* **Exercise directions**
Write down the listing again exactly as it appears below, without its pictures.

* **Data for analysis**
-*-*-
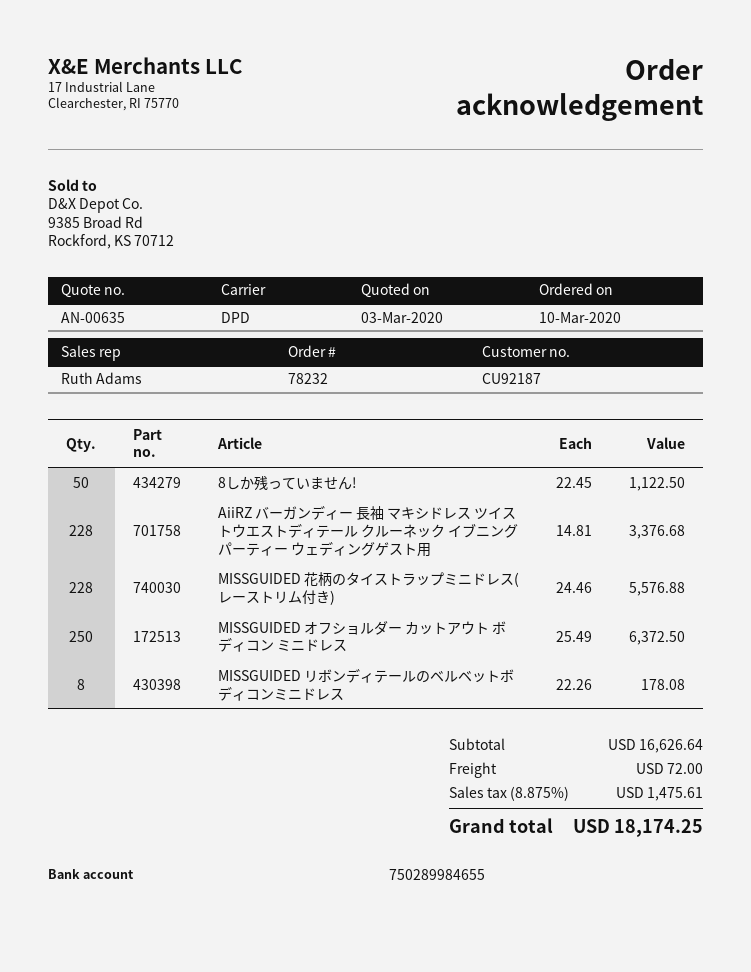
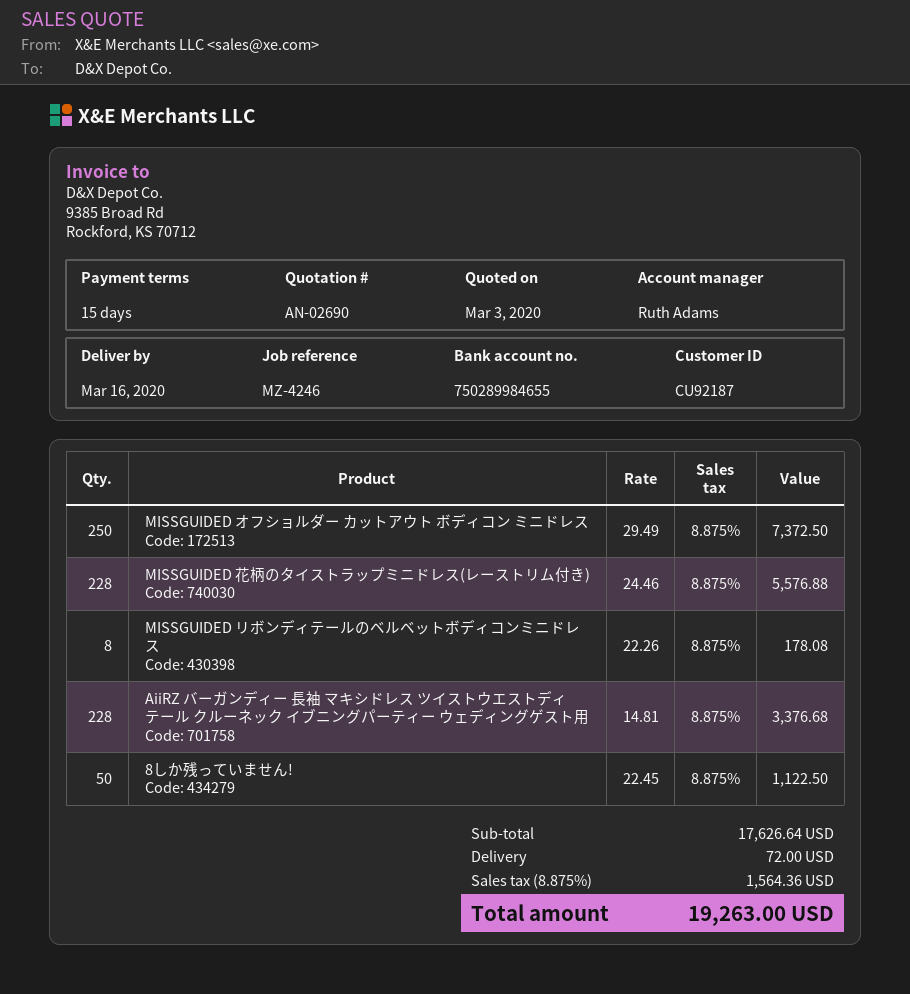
quote number: AN-00635 -> AN-02690
MISSGUIDED オフショルダー カットアウト ボディコン ミニドレス: 250 x 25.49 = 6372.50 -> 250 x 29.49 = 7372.50
subtotal: 16626.64 -> 17626.64
tax: 8.875% = 1475.61 -> 8.875% = 1564.36
total: 18174.25 -> 19263.00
-*-*-
* **Reply**
quote number: AN-00635 -> AN-02690
MISSGUIDED オフショルダー カットアウト ボディコン ミニドレス: 250 x 25.49 = 6372.50 -> 250 x 29.49 = 7372.50
subtotal: 16626.64 -> 17626.64
tax: 8.875% = 1475.61 -> 8.875% = 1564.36
total: 18174.25 -> 19263.00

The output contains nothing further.